[[ Dataset excerpts, beginning ]]

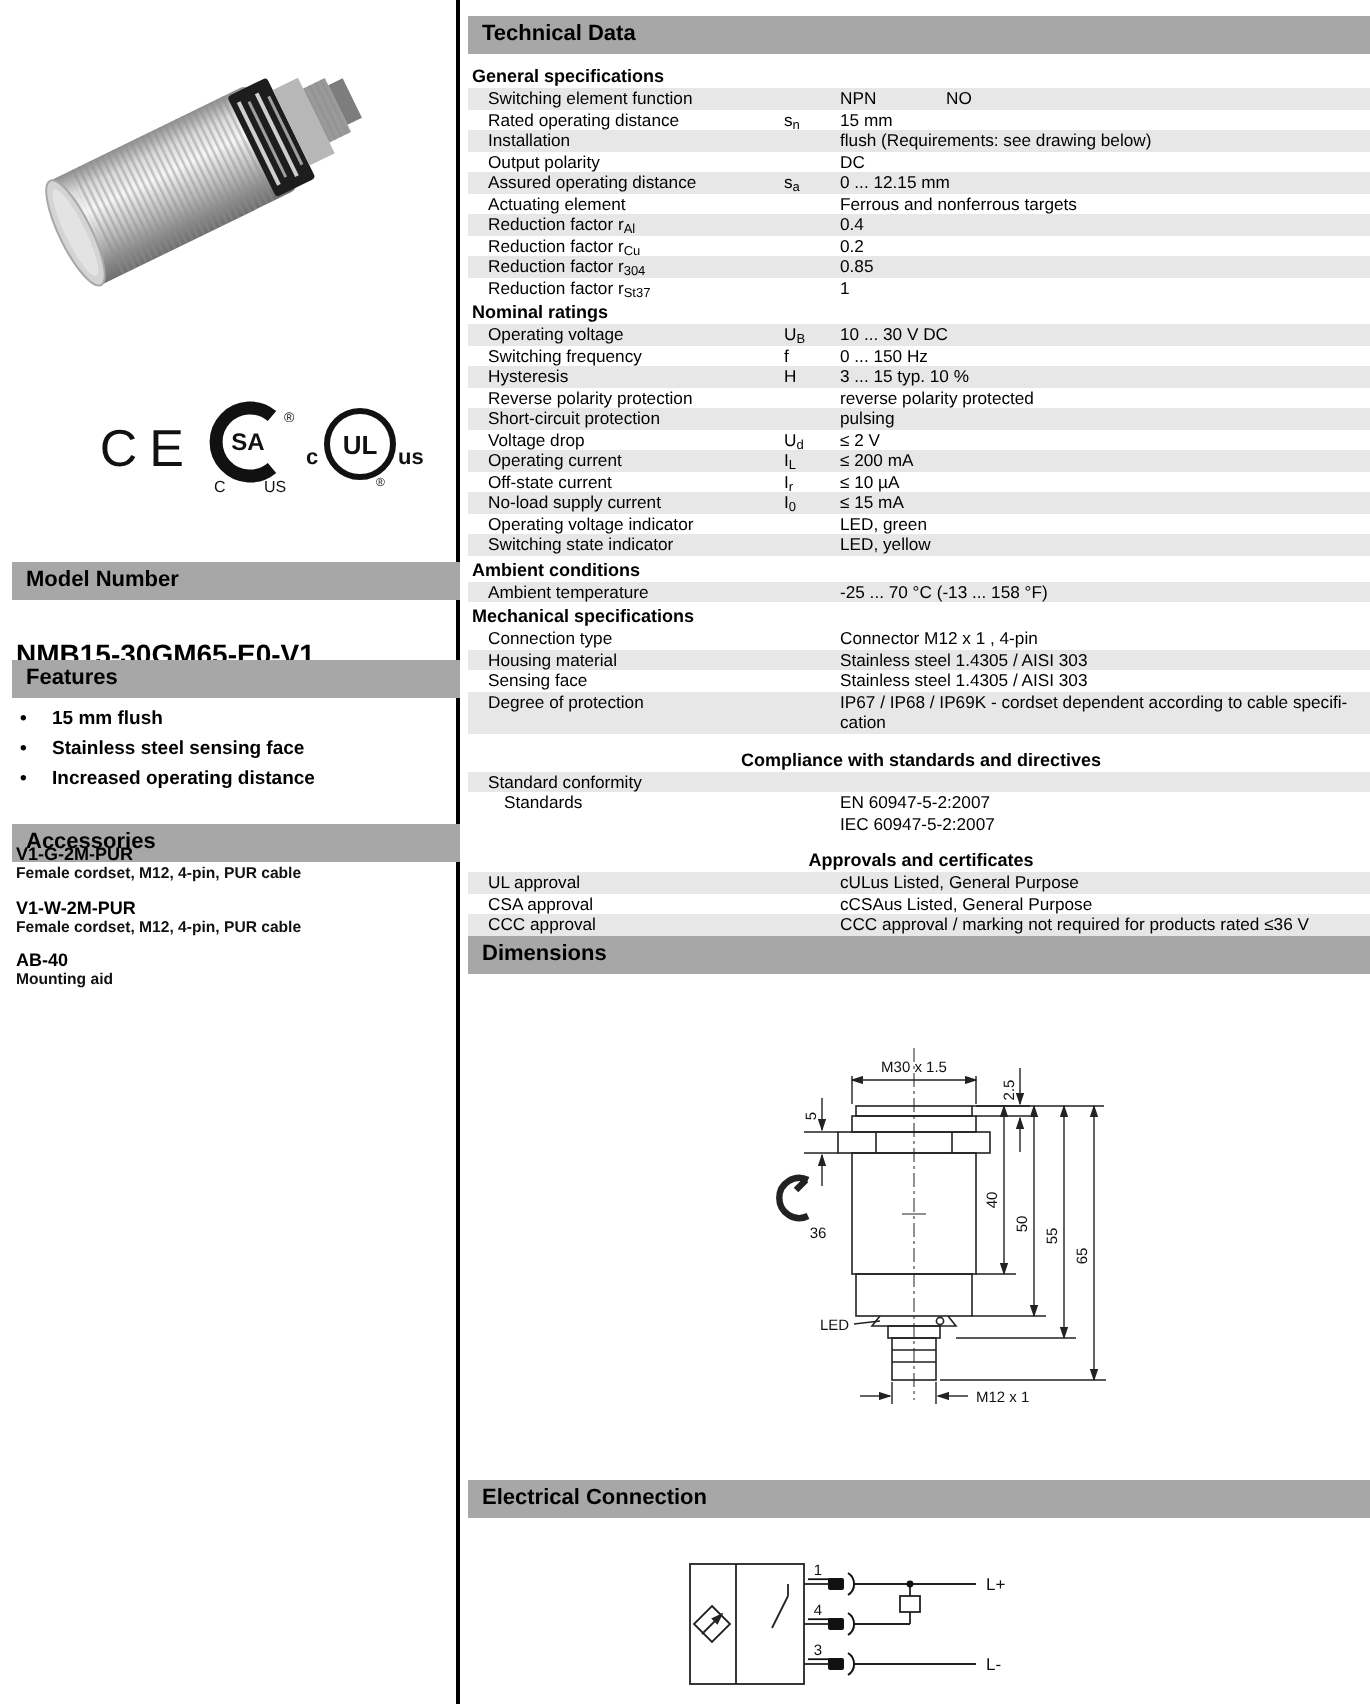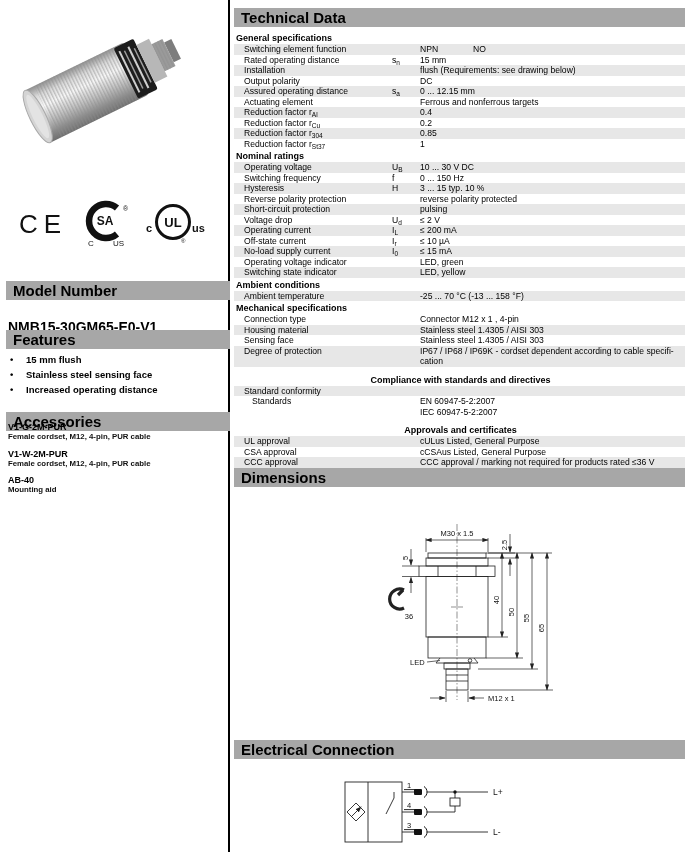--- a/index.html
+++ b/index.html
@@ -8,7 +8,7 @@
   .divider{position:absolute;left:228px;top:0;width:2px;height:852px;background:#000;}
   .left-col{position:absolute;left:0;top:0;width:226px;height:852px;}
   .right-col{position:absolute;left:234px;top:0;width:451px;height:852px;}
-  .hbar{background:#a7a7a7;font-weight:bold;font-size:15px;line-height:19px;height:19px;
+  .hbar{background:#a7a7a7;font-weight:bold;font-size:11px;line-height:19px;height:19px;
         padding:0 0 0 7px;color:#000;}
   
   .photo{position:absolute;top:6px;left:10px;}

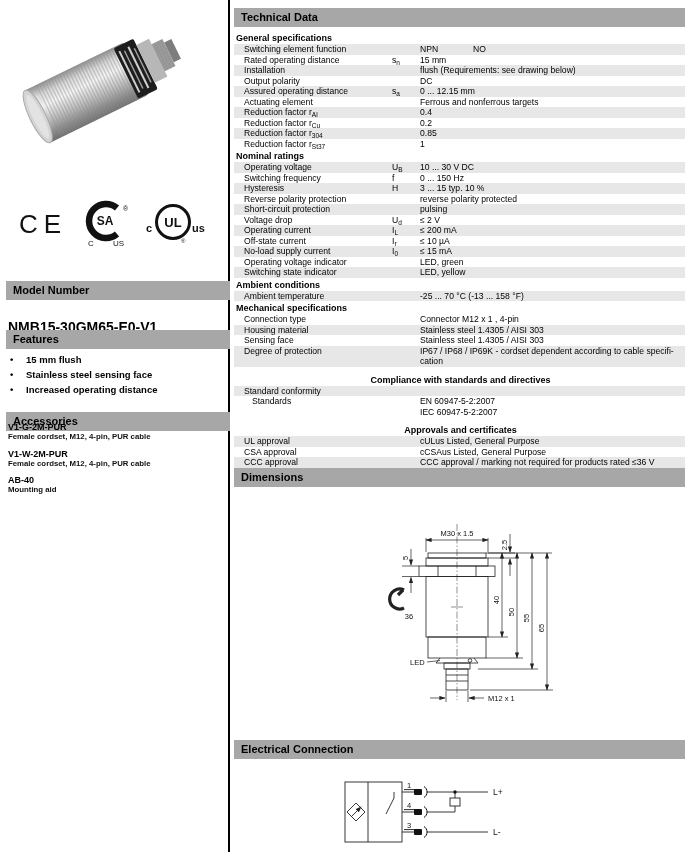--- a/index.html
+++ b/index.html
@@ -13,7 +13,7 @@
   
   .photo{position:absolute;top:6px;left:10px;}
   .certs{position:absolute;top:197px;left:12px;width:200px;height:54px;display:flex;
-         align-items:center;justify-content:center;gap:12px;}
+         align-items:center;justify-content:flex-end;}
   .ce{font-size:26px;letter-spacing:6px;font-weight:400;color:#111;}
   .model-bar{position:absolute;top:281px;left:6px;width:217px;}
   .model-value{position:absolute;top:319px;left:8px;font-size:14px;font-weight:bold;}

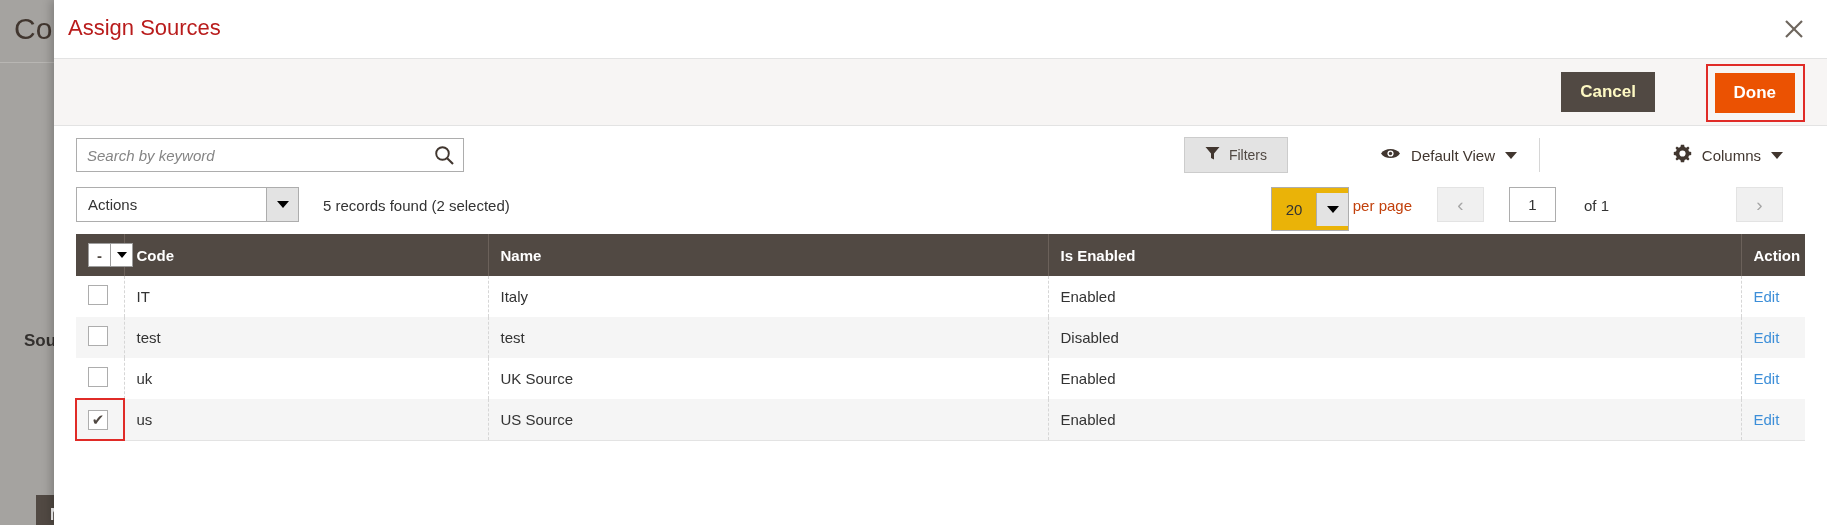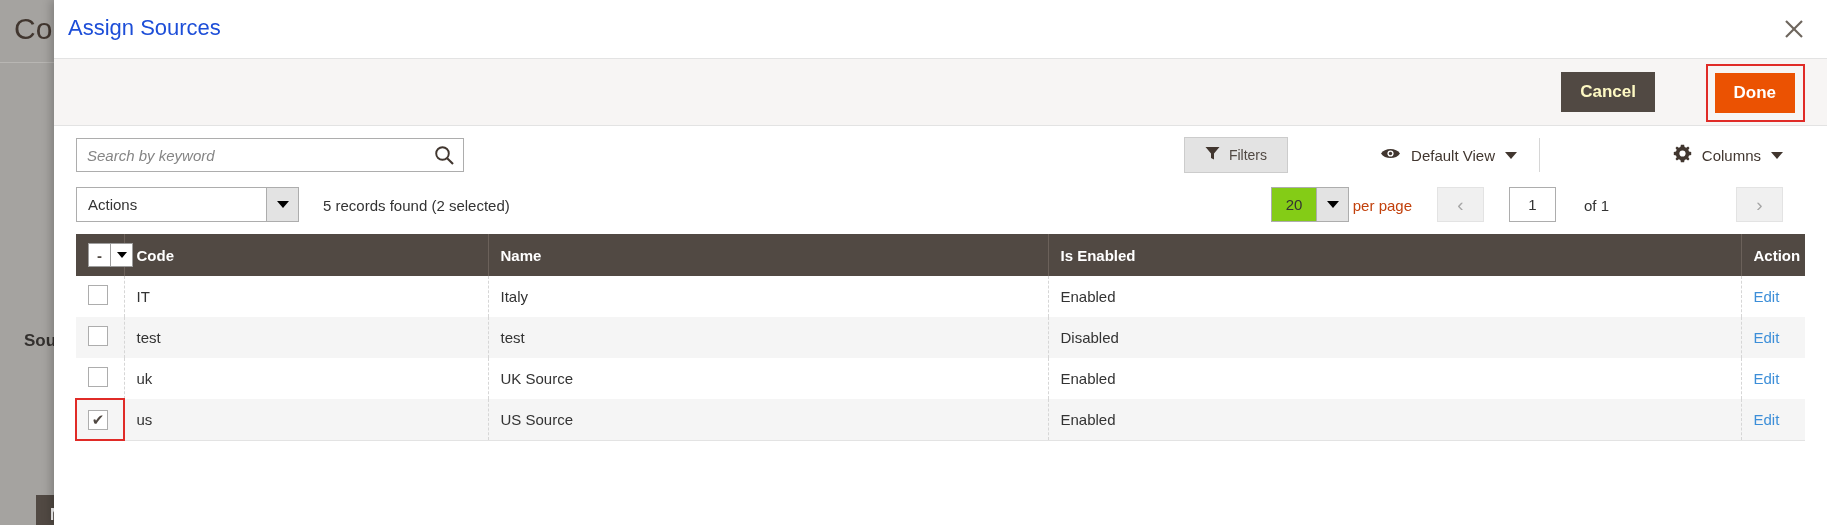--- a/index.html
+++ b/index.html
@@ -92,7 +92,7 @@
     left: 14px;
     top: 15px;
     font-size: 22px;
-    color: #1d4ed8;
+    color: #b91c1c;
     white-space: nowrap;
   }
   .modal-close {

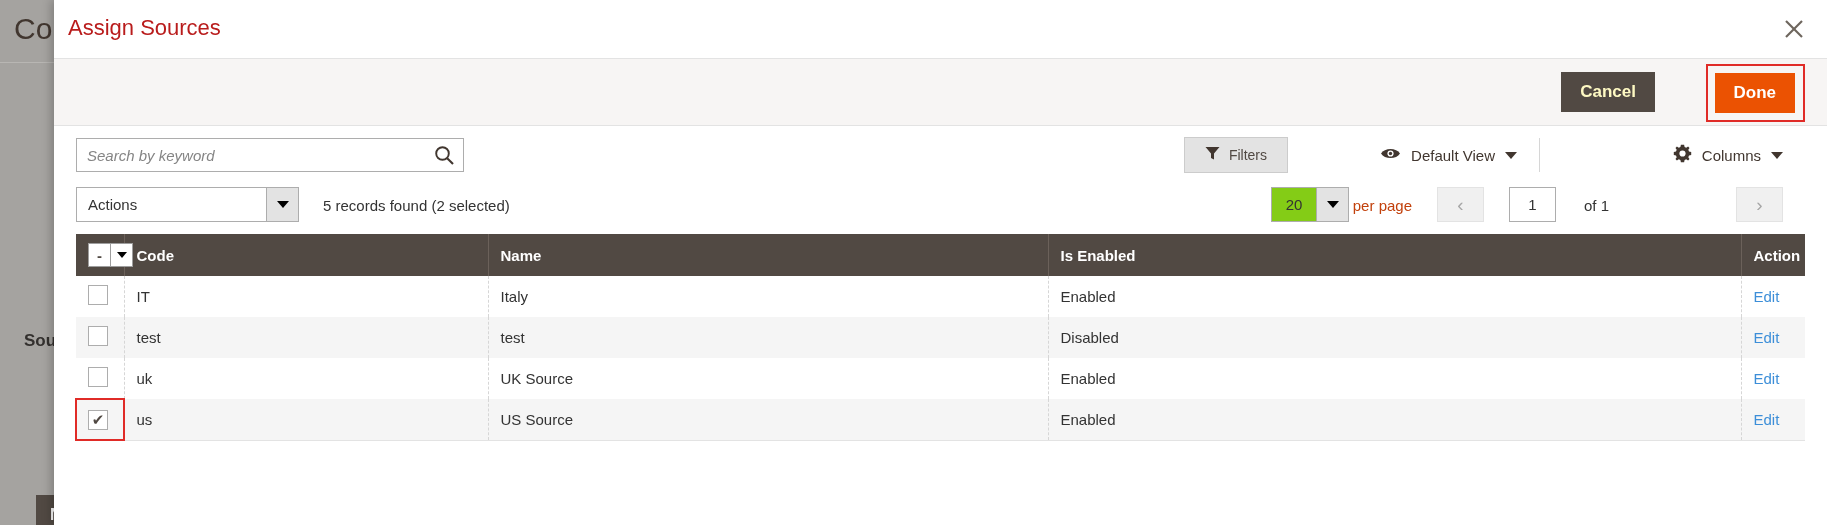--- a/index.html
+++ b/index.html
@@ -295,9 +295,9 @@
     right: 456px;
     top: 9px;
     width: 78px;
-    height: 35px;
+    height: 44px;
     border: 1px solid #adadad;
-    background: #84cc16;
+    background: #eab308;
     box-sizing: border-box;
     display: flex;
     align-items: center;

[[ Dataset excerpts, end ]]

* **Activity**: Each entry should appear again exactly as written, pictures excluded.

* **Your solution**:
--- a/index.html
+++ b/index.html
@@ -8,7 +8,7 @@
   .divider{position:absolute;left:228px;top:0;width:2px;height:852px;background:#000;}
   .left-col{position:absolute;left:0;top:0;width:226px;height:852px;}
   .right-col{position:absolute;left:234px;top:0;width:451px;height:852px;}
-  .hbar{background:#a7a7a7;font-weight:bold;font-size:15px;line-height:19px;height:19px;
+  .hbar{background:#a7a7a7;font-weight:bold;font-size:11px;line-height:19px;height:19px;
         padding:0 0 0 7px;color:#000;}
   
   .photo{position:absolute;top:6px;left:10px;}

--- a/index.html
+++ b/index.html
@@ -13,7 +13,7 @@
   
   .photo{position:absolute;top:6px;left:10px;}
   .certs{position:absolute;top:197px;left:12px;width:200px;height:54px;display:flex;
-         align-items:center;justify-content:center;gap:12px;}
+         align-items:center;justify-content:flex-end;}
   .ce{font-size:26px;letter-spacing:6px;font-weight:400;color:#111;}
   .model-bar{position:absolute;top:281px;left:6px;width:217px;}
   .model-value{position:absolute;top:319px;left:8px;font-size:14px;font-weight:bold;}

--- a/index.html
+++ b/index.html
@@ -92,7 +92,7 @@
     left: 14px;
     top: 15px;
     font-size: 22px;
-    color: #1d4ed8;
+    color: #b91c1c;
     white-space: nowrap;
   }
   .modal-close {

--- a/index.html
+++ b/index.html
@@ -295,9 +295,9 @@
     right: 456px;
     top: 9px;
     width: 78px;
-    height: 35px;
+    height: 44px;
     border: 1px solid #adadad;
-    background: #84cc16;
+    background: #eab308;
     box-sizing: border-box;
     display: flex;
     align-items: center;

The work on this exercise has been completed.